-- Exercise objective --
Copy out all the lines of the data precisely, omitting any pictures.
- Opening Delimiter -
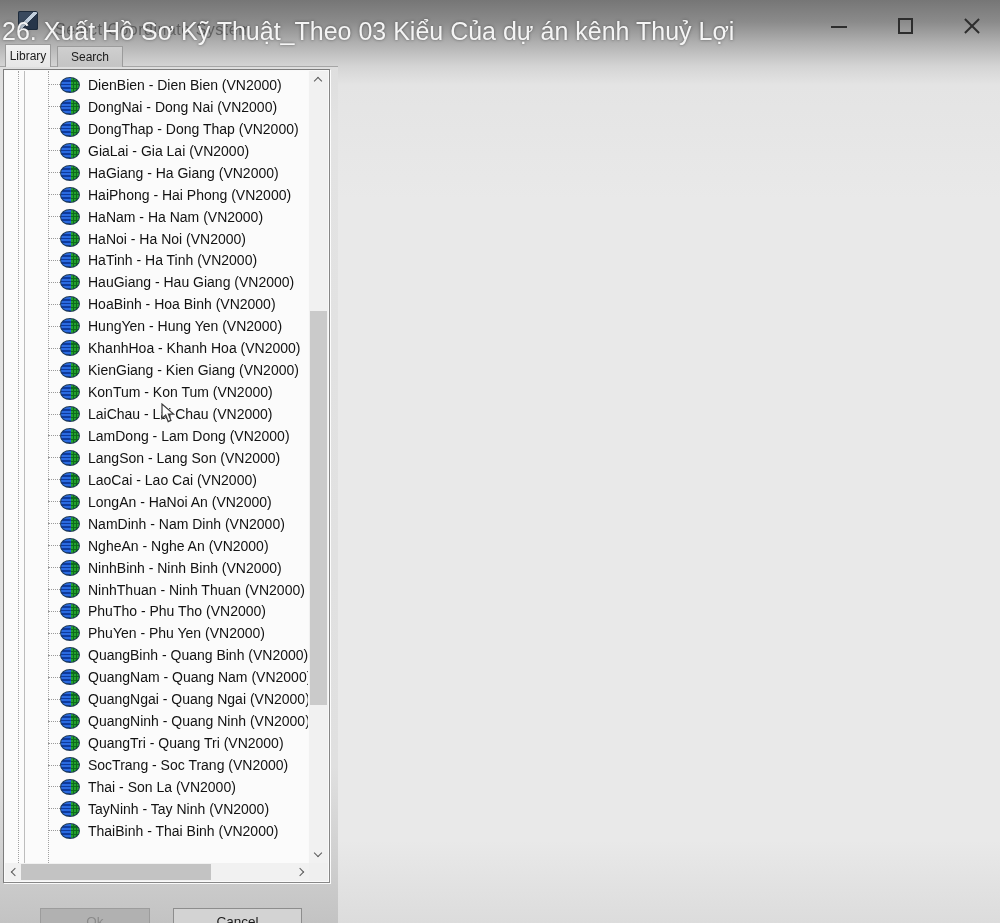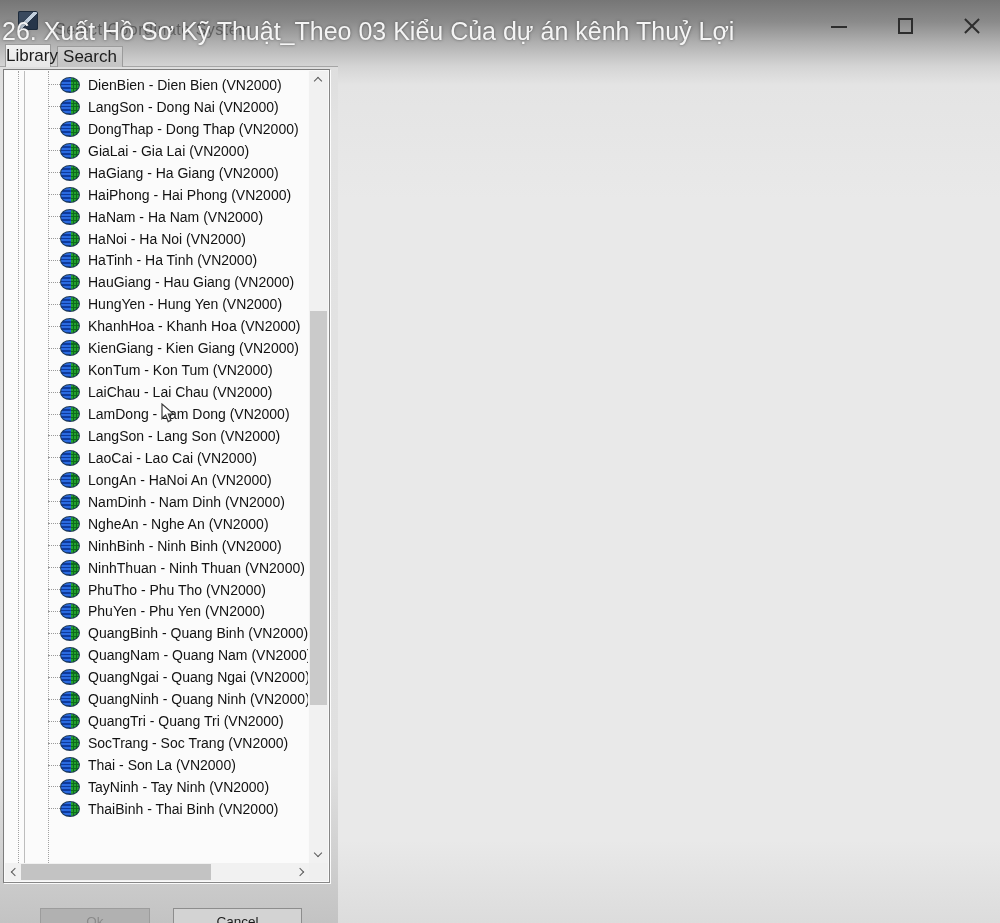--- a/index.html
+++ b/index.html
@@ -46,7 +46,7 @@
   .glyph-close::after { transform:rotate(-45deg); }
 
   
-  .tab { position:absolute; font-size:17px; color:#1c1c1c; text-align:center;
+  .tab { position:absolute; font-size:12px; color:#1c1c1c; text-align:center;
          border:1px solid #9b9b9b; border-bottom:none; }
   .tab-library {
     left:5px; top:44px; width:46px; height:23px; line-height:22px;

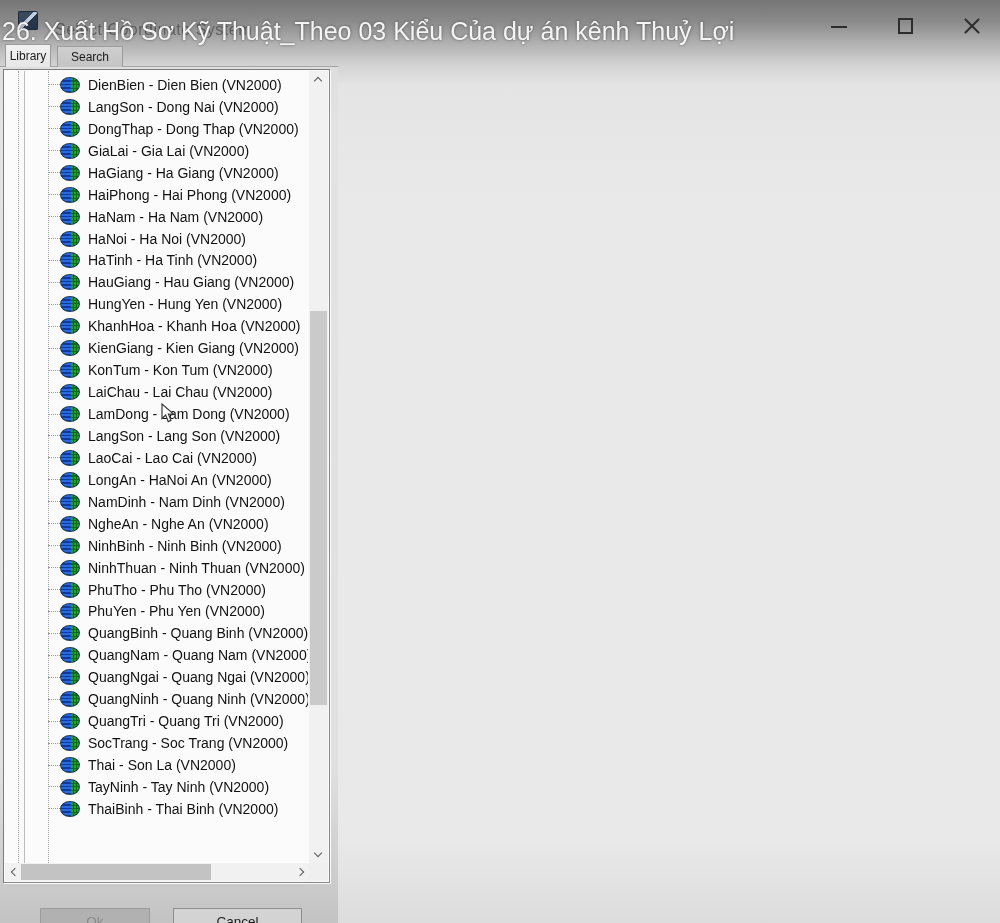--- a/index.html
+++ b/index.html
@@ -166,7 +166,7 @@
           <div class="row">
             <span class="conn"></span>
             <span class="globe"></span>
-            <span class="row-label">LangSon - Dong Nai (VN2000)</span>
+            <span class="row-label">DongNai - Dong Nai (VN2000)</span>
           </div>
 
           <div class="row">

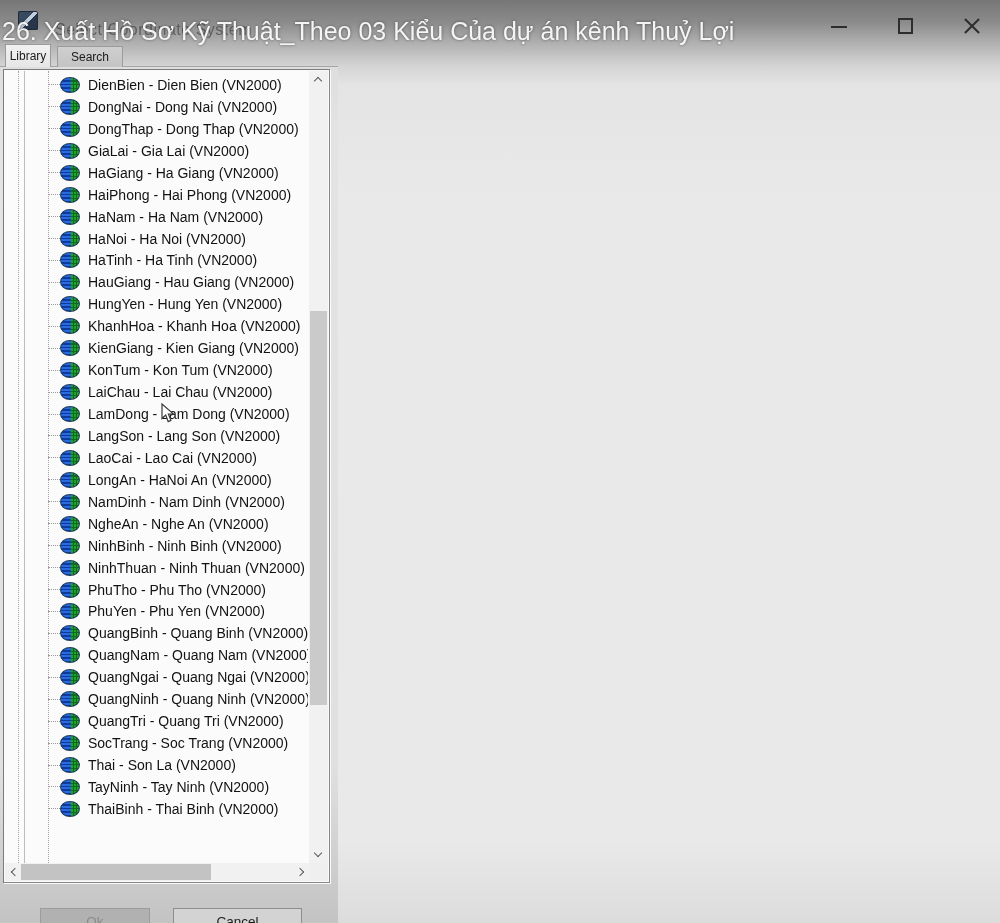--- a/index.html
+++ b/index.html
@@ -218,6 +218,11 @@
             <span class="row-label">HauGiang - Hau Giang (VN2000)</span>
           </div>
 
+          <div class="row">
+            <span class="conn"></span>
+            <span class="globe"></span>
+            <span class="row-label">HoaBinh - Hoa Binh (VN2000)</span>
+          </div>
 
           <div class="row">
             <span class="conn"></span>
- Closing Delimiter -
-- Task output --
--- a/index.html
+++ b/index.html
@@ -46,7 +46,7 @@
   .glyph-close::after { transform:rotate(-45deg); }
 
   
-  .tab { position:absolute; font-size:17px; color:#1c1c1c; text-align:center;
+  .tab { position:absolute; font-size:12px; color:#1c1c1c; text-align:center;
          border:1px solid #9b9b9b; border-bottom:none; }
   .tab-library {
     left:5px; top:44px; width:46px; height:23px; line-height:22px;

--- a/index.html
+++ b/index.html
@@ -166,7 +166,7 @@
           <div class="row">
             <span class="conn"></span>
             <span class="globe"></span>
-            <span class="row-label">LangSon - Dong Nai (VN2000)</span>
+            <span class="row-label">DongNai - Dong Nai (VN2000)</span>
           </div>
 
           <div class="row">

--- a/index.html
+++ b/index.html
@@ -218,6 +218,11 @@
             <span class="row-label">HauGiang - Hau Giang (VN2000)</span>
           </div>
 
+          <div class="row">
+            <span class="conn"></span>
+            <span class="globe"></span>
+            <span class="row-label">HoaBinh - Hoa Binh (VN2000)</span>
+          </div>
 
           <div class="row">
             <span class="conn"></span>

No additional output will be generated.